While immensely promising, algal biofuels are still very much “next generation.” Unlike other clean transportation fuels, such as natural gas, which already power some trucks and bus fleets, motor fuels distilled from algae are still many years from potentially hitting the commercial market.
“The challenge,” explained Vijay Swarup, vice president of ExxonMobil Research and Engineering Company, “is to now find and develop algae that can produce bio-oils at scale on a cost-efficient basis.”
Scaling algae production
Scientists are looking to develop super algae strains that can efficiently capture and store solar energy. The more energy algae captures, the more oil or lipids can be harvested and converted into biofuel.
“Algal genetics is a challenging field of research,” explained Kelsey McNeely, one of the ExxonMobil scientists researching these super algae strands. “What SGI has provided is the tool kit to modify algae so we can eventually make and extract more oil.”
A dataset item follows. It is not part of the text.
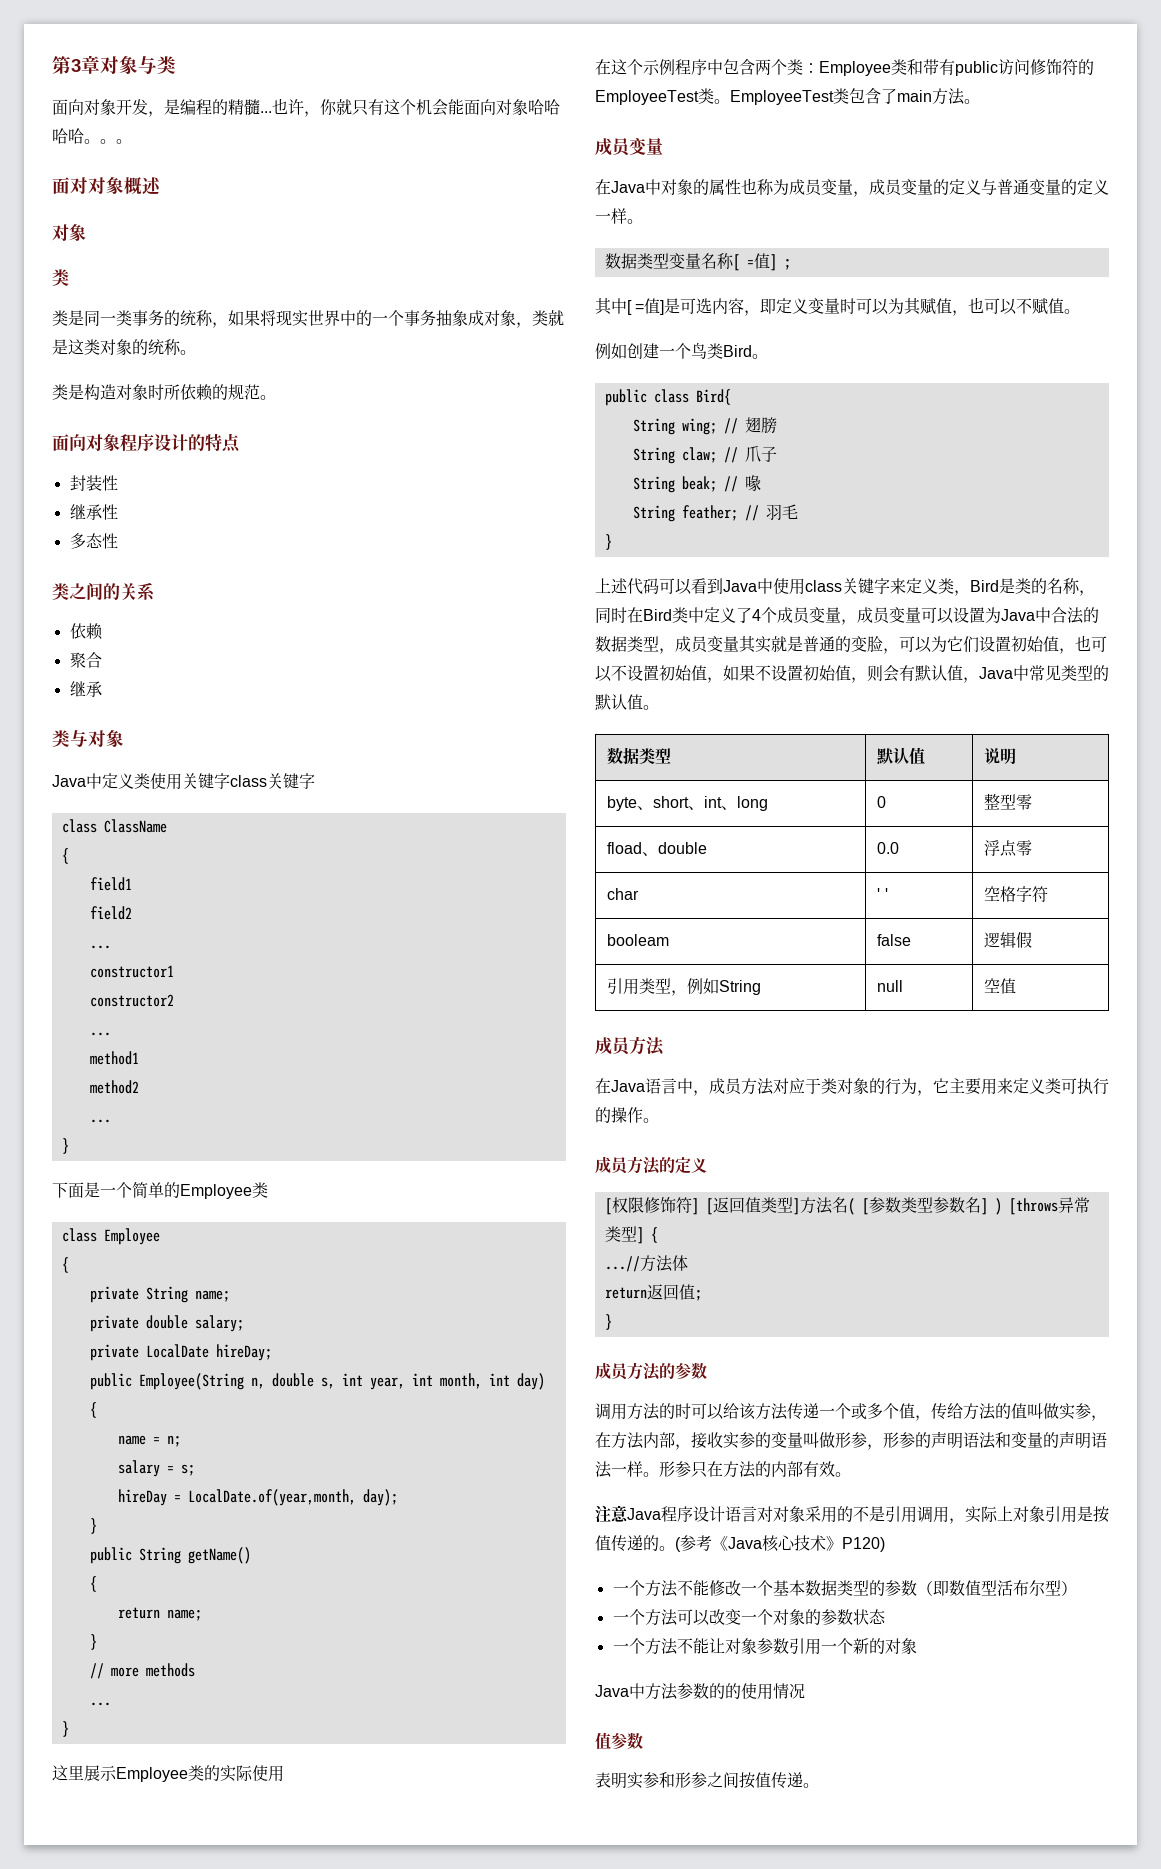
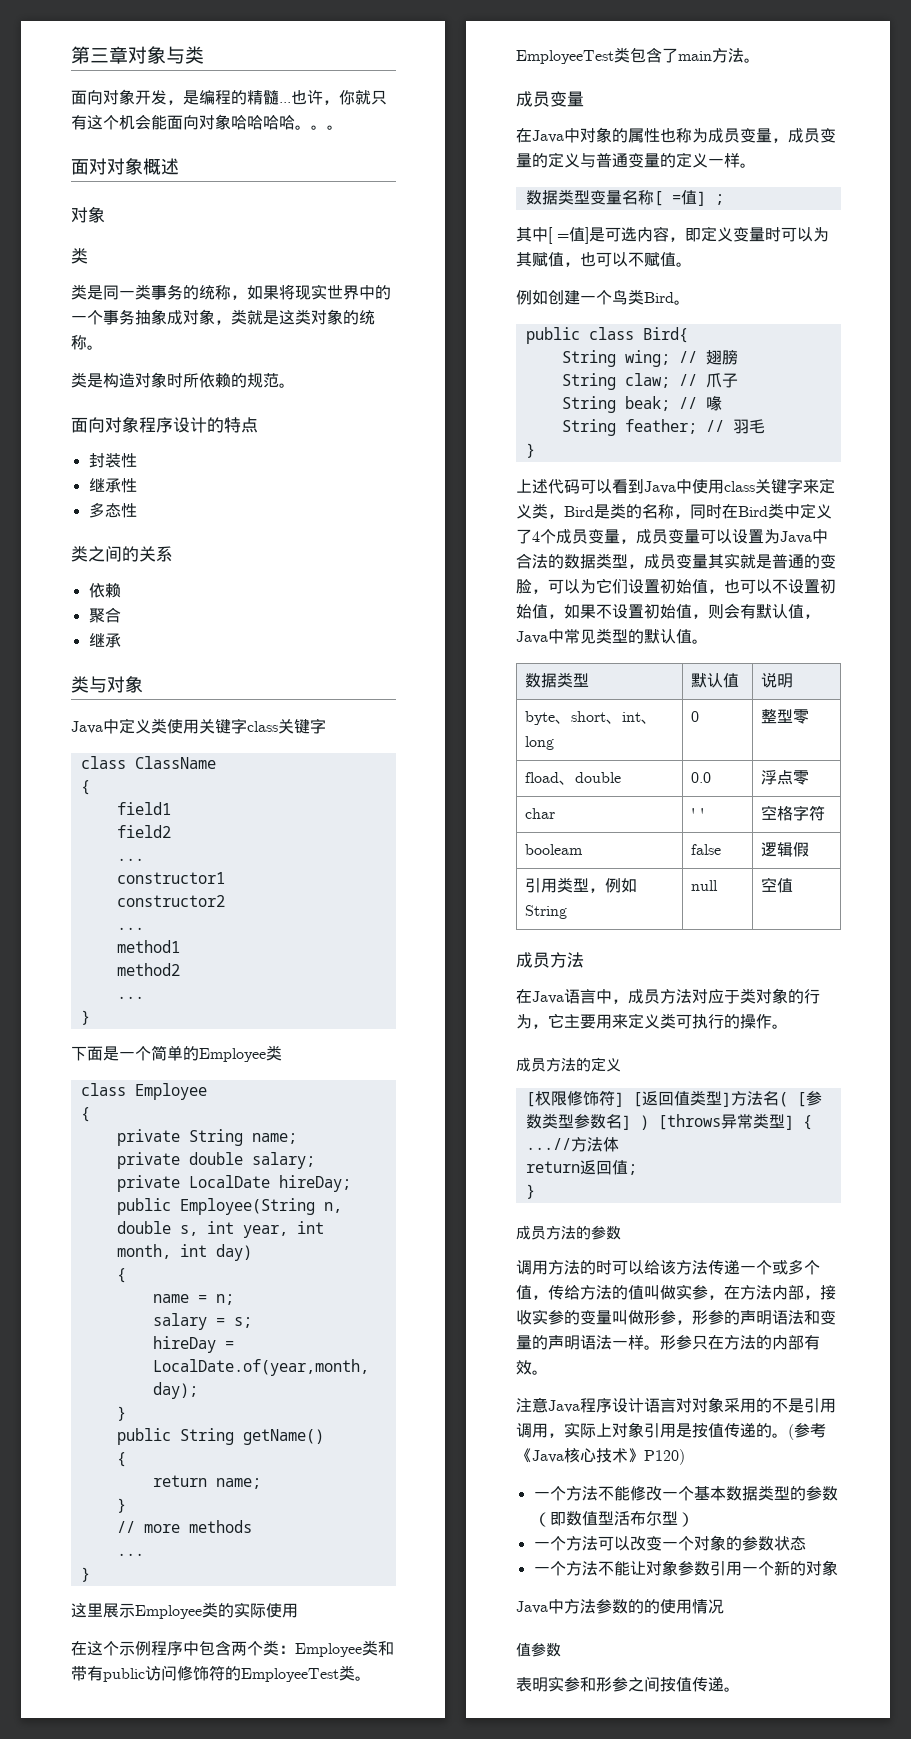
[71,59,81,72] 3 -> [90,48,109,63] 三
The effort is comprehensive, involving in-house scientists as well as outside labs at a number of U.S. universities.
What works well in the small confines of the lab doesn’t automatically work on an industrial scale. Researchers trying to figure out how to take algae production from the petri dish or the pond to the refinery know that is something much easier said than done.
As part of this effort to scale algae production, last fall ExxonMobil struck a partnership with a research lab overseen by Michigan State University Professor David Kramer. Kramer and his team are working on methods to develop algal strains that can efficiently store energy compounds under the most challenging industrial conditions.
“There are many different strains of algae that have adapted to work well in different environments,” Kramer said. “What we want to do is figure out how they are able to do this and what genes are responsible. With this knowledge, we can potentially combine strains to make strains that are more efficient even under harsh conditions.”